**Stored data**.

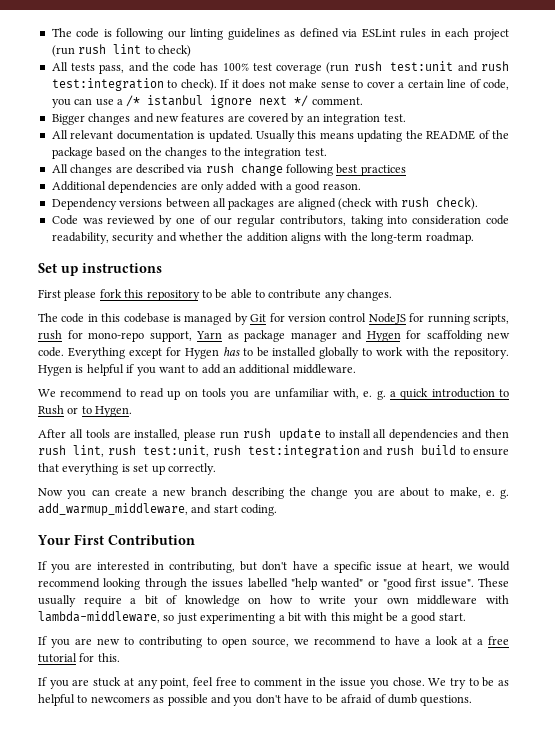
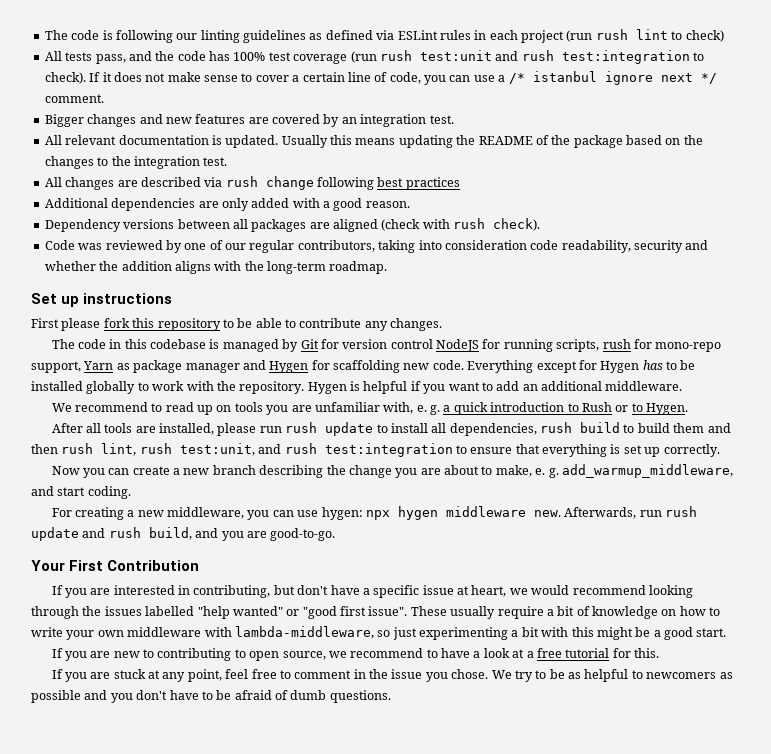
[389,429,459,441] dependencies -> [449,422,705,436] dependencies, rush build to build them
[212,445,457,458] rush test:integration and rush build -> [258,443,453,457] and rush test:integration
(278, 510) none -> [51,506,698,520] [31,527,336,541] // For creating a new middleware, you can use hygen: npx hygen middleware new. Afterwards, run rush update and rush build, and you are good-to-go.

--

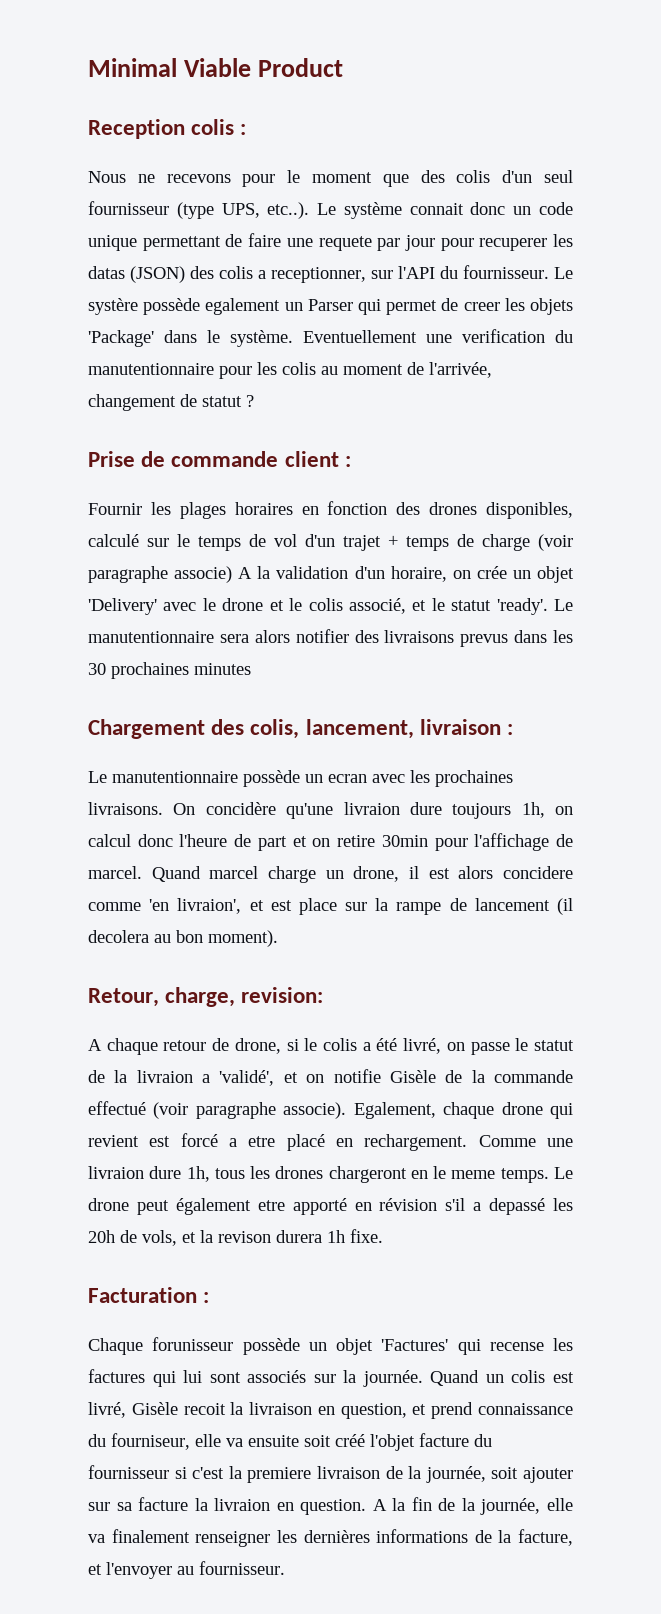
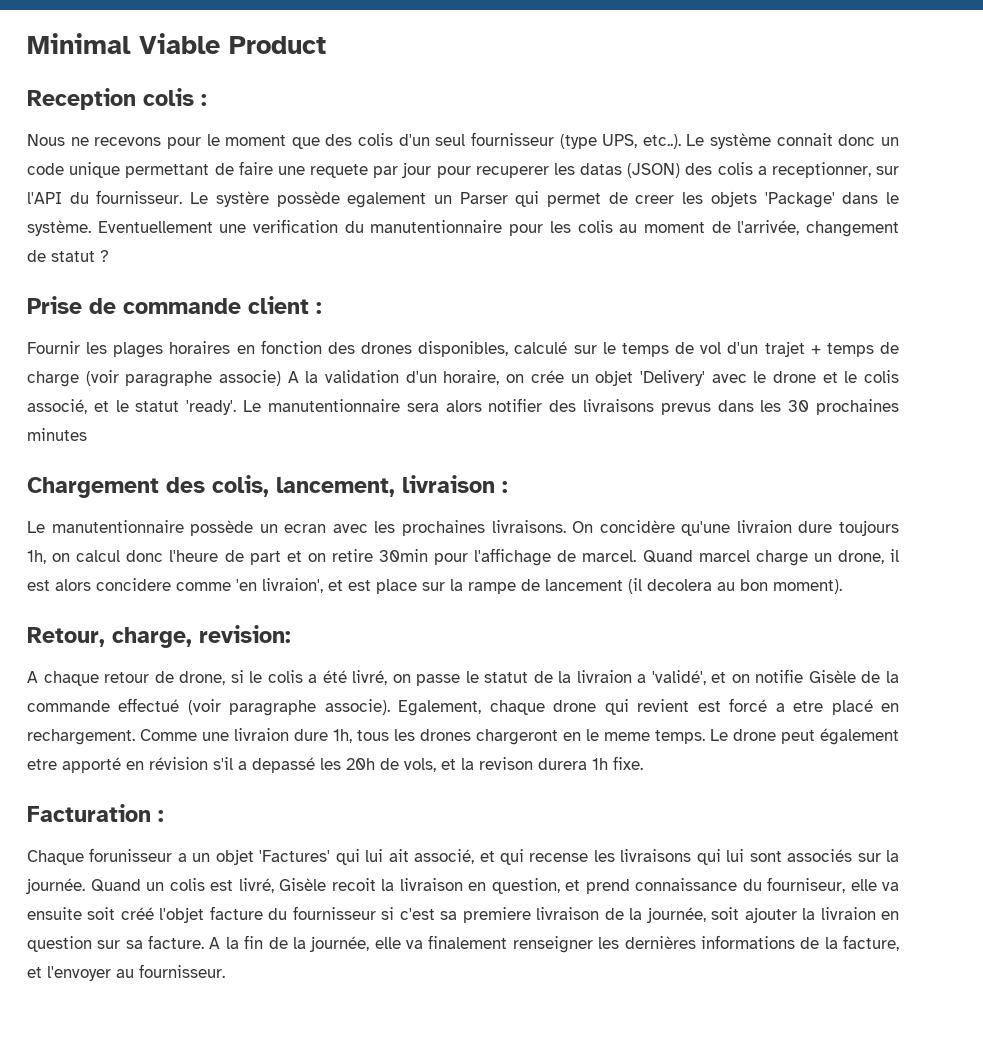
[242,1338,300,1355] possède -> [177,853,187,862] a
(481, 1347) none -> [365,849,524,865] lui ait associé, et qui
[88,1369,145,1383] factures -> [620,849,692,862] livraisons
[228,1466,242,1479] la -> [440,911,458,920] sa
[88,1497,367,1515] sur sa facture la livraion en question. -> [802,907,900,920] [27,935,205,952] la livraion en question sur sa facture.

**Your task**. Wherever the string "none" appears in the data above, report the whole line.

**Answer to this exercise**.
(278, 510) none -> [51,506,698,520] [31,527,336,541] // For creating a new middleware, you can use hygen: npx hygen middleware new. Afterwards, run rush update and rush build, and you are good-to-go.
(481, 1347) none -> [365,849,524,865] lui ait associé, et qui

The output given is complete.